Tutorial on Mixture of experts

Machine Learning
Deep Learning
Mixture Of Experts
Neural Networks
AI Research
Hyperparameters
Model Optimization
Large Language Models
MNIST
Data Science
Gating Networks
Sparsely Gated
Model Performance
Expert Systems
AI
author avatar
Abhor Gupta Machine Learning Engineer @ Infocusp
9 min read  .  30 September 2024

banner image

This blog is a chronicle of my exploration into Mixture of Experts (MOE), a machine learning architecture that employs a gating network to distribute input data to specialized expert sub-networks. Here, I will be documenting my experiences and insights as I delve into exploring and understanding how MOE work. The content will involve both theoretical and visual explanations.
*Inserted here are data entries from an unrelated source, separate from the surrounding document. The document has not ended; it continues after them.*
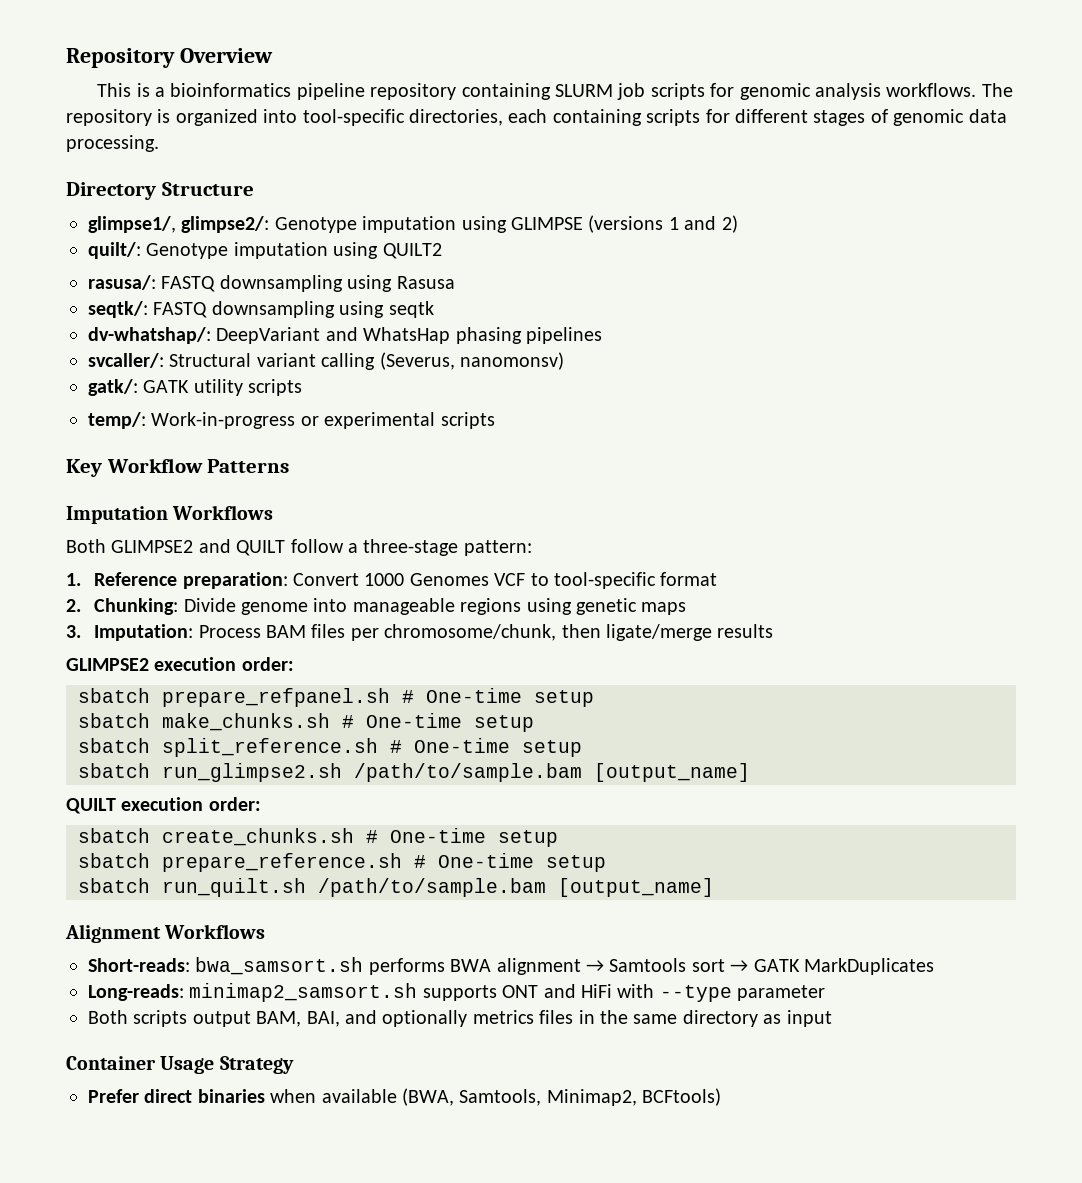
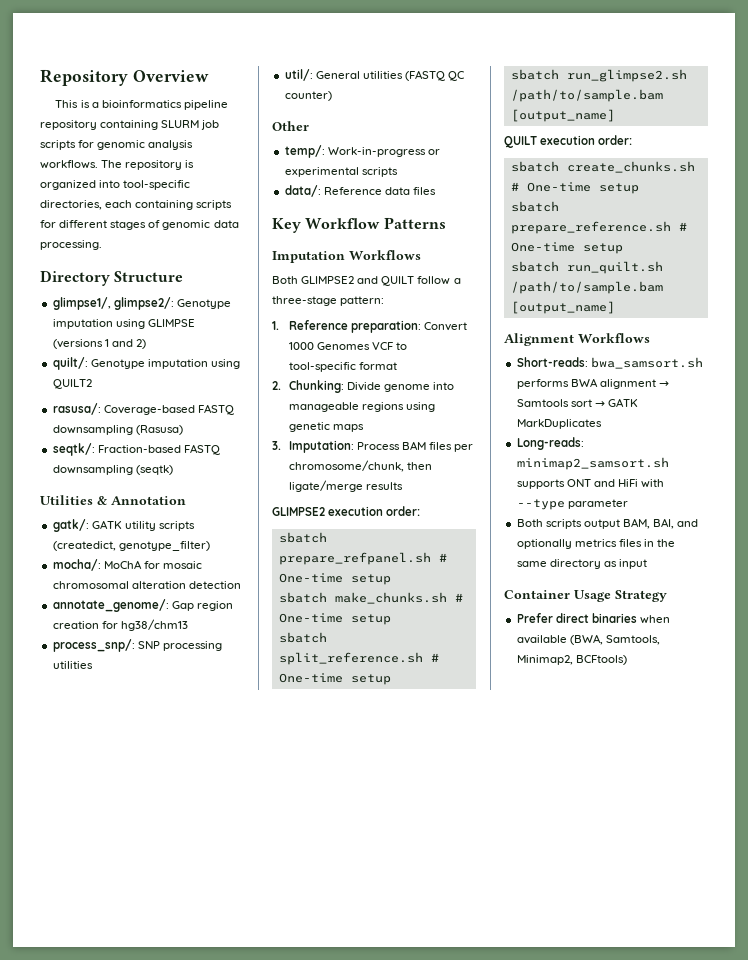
- rasusa/: FASTQ downsampling using Rasusa
+ rasusa/: Coverage-based FASTQ downsampling (Rasusa)
- seqtk/: FASTQ downsampling using seqtk
- dv-whatshap/: DeepVariant and WhatsHap phasing pipelines
- svcaller/: Structural variant calling (Severus, nanomonsv)
- gatk/: GATK utility scripts
+ seqtk/: Fraction-based FASTQ downsampling (seqtk)
+ Utilities & Annotation
+ gatk/: GATK utility scripts (createdict, genotype_filter)
+ mocha/: MoChA for mosaic chromosomal alteration detection
+ annotate_genome/: Gap region creation for hg38/chm13
+ process_snp/: SNP processing utilities
+ util/: General utilities (FASTQ QC counter)
+ Other
+ data/: Reference data files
I will give a brief intro to MOEs for the unacquainted. For details, definitely check out these wonderful blogs - cameronwolfe and huggingface. For the adventurous, you can look at the research paper: Outrageously Large Neural Networks.

Inspiration for the code used for this blog was taken from davidmrau and lucidrains.

Intro

Increase in capacity of LLM tends to result in consistent increase in performance. But increase in capacity of LLM have several limitations - mainly due to the compute resources required to run such a large model. MOE is a solution to the compute problem by creating parallel copies of dense layers called "experts". By limiting the computation to a fixed number of experts during any forward pass, the size can be increased while the computation stays constant (mostly). This can make inference significantly cheaper, which is very useful for models deployed in production.

The image below shows the MOE layers. The image is taken from the paper "Outrageously Large Neural Networks: The Sparsely-Gated Mixture-of-Experts Layer".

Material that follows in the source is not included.